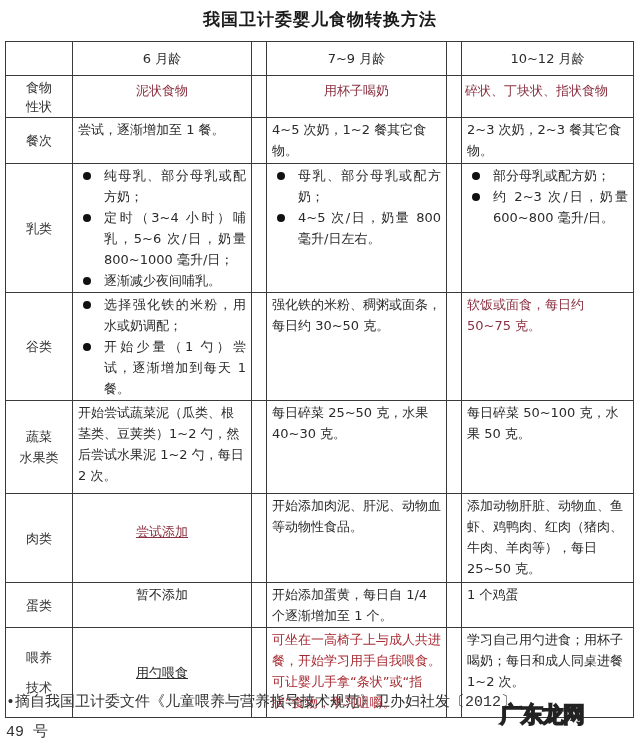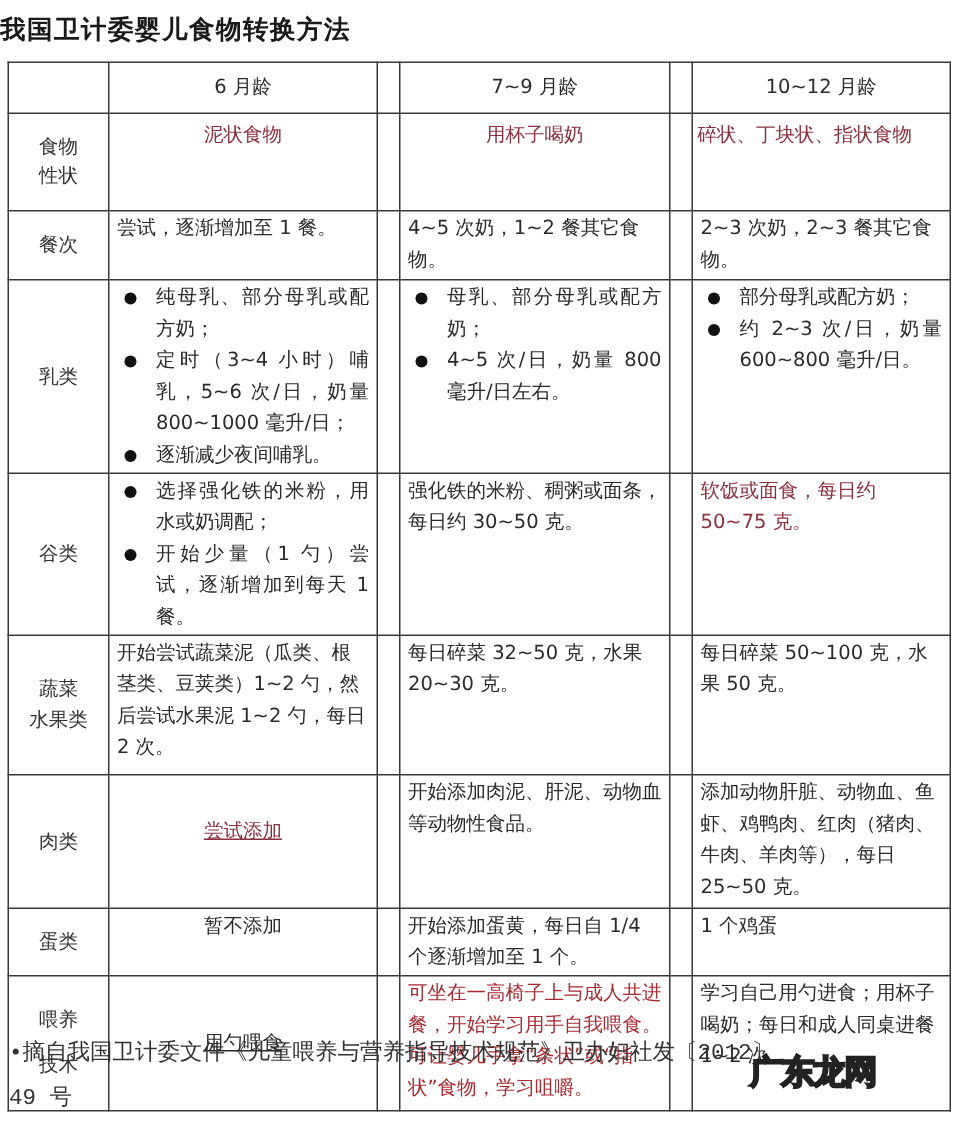--- a/index.html
+++ b/index.html
@@ -9,7 +9,7 @@
       color: #2a2a2a;
     }
     .title {
-      position: absolute; left: 0; top: 8px; width: 640px; 
+      position: absolute; left: 0; top: 8px; width: 640px; text-align: center;
       font-family: "DejaVu Sans", sans-serif; font-weight: bold; font-size: 17px;
       color: #1a1a1a; letter-spacing: 1px;
     }

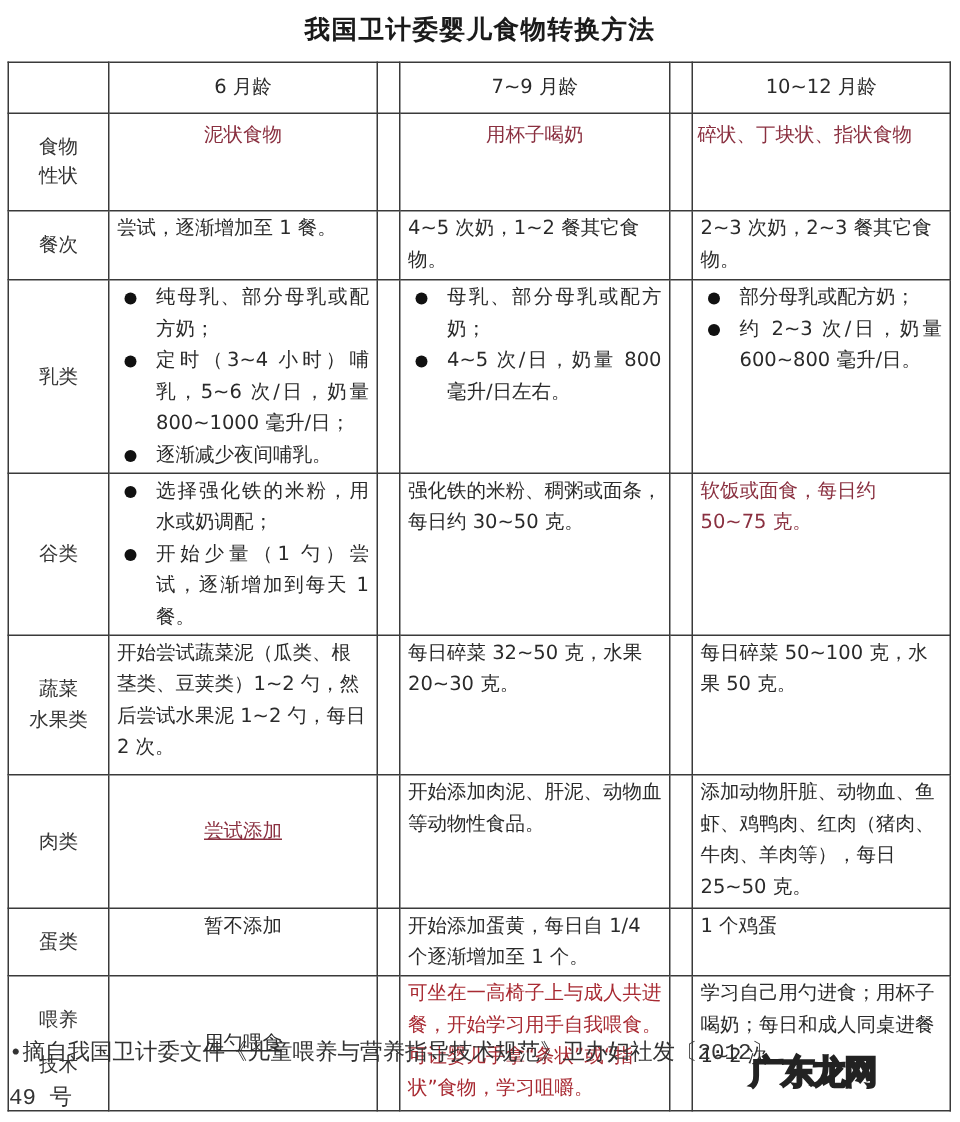--- a/index.html
+++ b/index.html
@@ -73,7 +73,7 @@
   </tr>
   <tr style="height:42px">
     <td class="label">
-          <div style="width:30px;margin:12px auto;line-height:19px">食物性状</div>
+          <div style="width:30px;margin:0 auto;line-height:19px">食物性状</div>
         </td>
     <td class="center red" style="padding-top:4px">泥状食物</td>
     <td class="gap"></td>

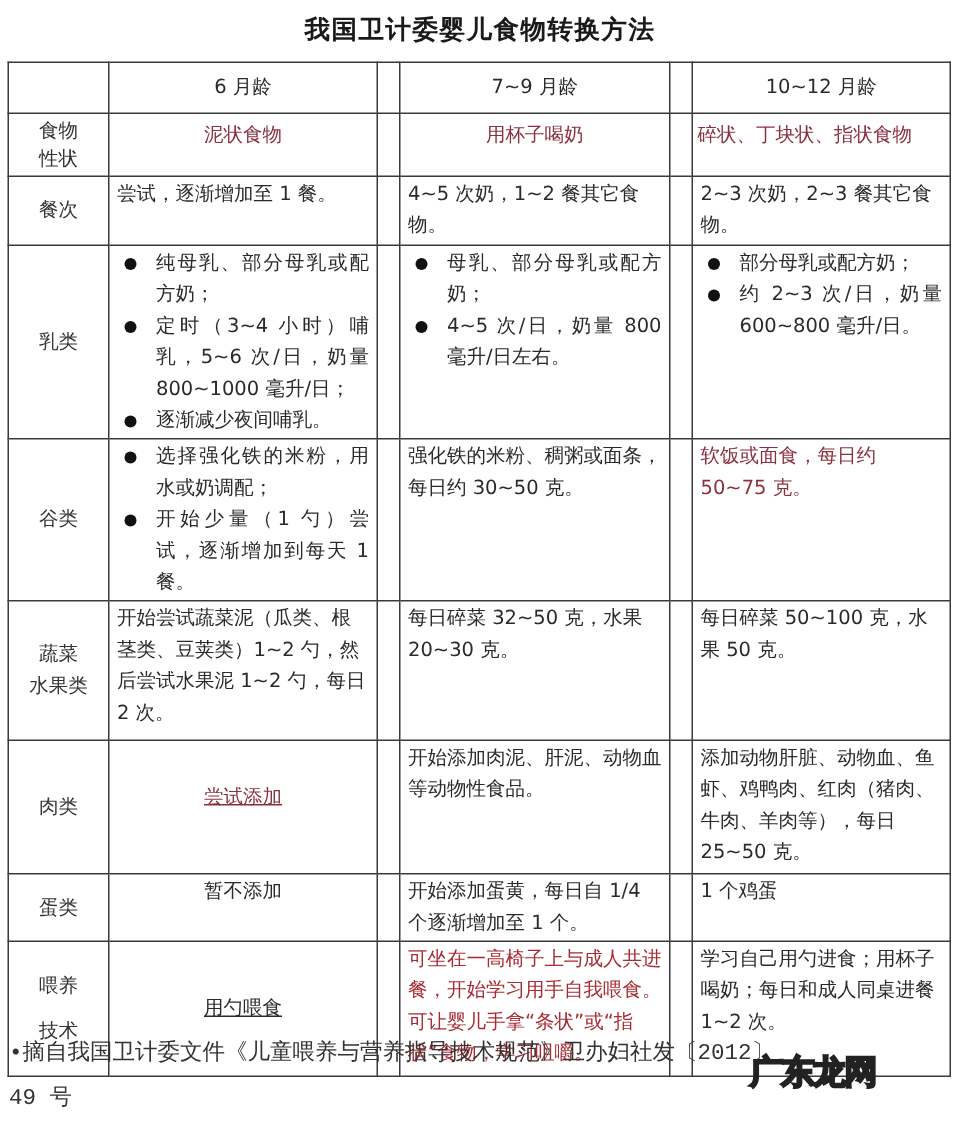--- a/index.html
+++ b/index.html
@@ -133,7 +133,7 @@
     </td>
     <td>开始尝试蔬菜泥（瓜类、根茎类、豆荚类）1~2 勺，然后尝试水果泥 1~2 勺，每日 2 次。</td>
     <td class="gap"></td>
-    <td>每日碎菜 32~50 克，水果 20~30 克。</td>
+    <td>每日碎菜 25~50 克，水果 40~30 克。</td>
     <td class="gap"></td>
     <td>每日碎菜 50~100 克，水果 50 克。</td>
   </tr>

Instructions for the task — Without copying any picture, repeat all of the entries exactly.

Task output —
--- a/index.html
+++ b/index.html
@@ -9,7 +9,7 @@
       color: #2a2a2a;
     }
     .title {
-      position: absolute; left: 0; top: 8px; width: 640px; 
+      position: absolute; left: 0; top: 8px; width: 640px; text-align: center;
       font-family: "DejaVu Sans", sans-serif; font-weight: bold; font-size: 17px;
       color: #1a1a1a; letter-spacing: 1px;
     }

--- a/index.html
+++ b/index.html
@@ -73,7 +73,7 @@
   </tr>
   <tr style="height:42px">
     <td class="label">
-          <div style="width:30px;margin:12px auto;line-height:19px">食物性状</div>
+          <div style="width:30px;margin:0 auto;line-height:19px">食物性状</div>
         </td>
     <td class="center red" style="padding-top:4px">泥状食物</td>
     <td class="gap"></td>

--- a/index.html
+++ b/index.html
@@ -133,7 +133,7 @@
     </td>
     <td>开始尝试蔬菜泥（瓜类、根茎类、豆荚类）1~2 勺，然后尝试水果泥 1~2 勺，每日 2 次。</td>
     <td class="gap"></td>
-    <td>每日碎菜 32~50 克，水果 20~30 克。</td>
+    <td>每日碎菜 25~50 克，水果 40~30 克。</td>
     <td class="gap"></td>
     <td>每日碎菜 50~100 克，水果 50 克。</td>
   </tr>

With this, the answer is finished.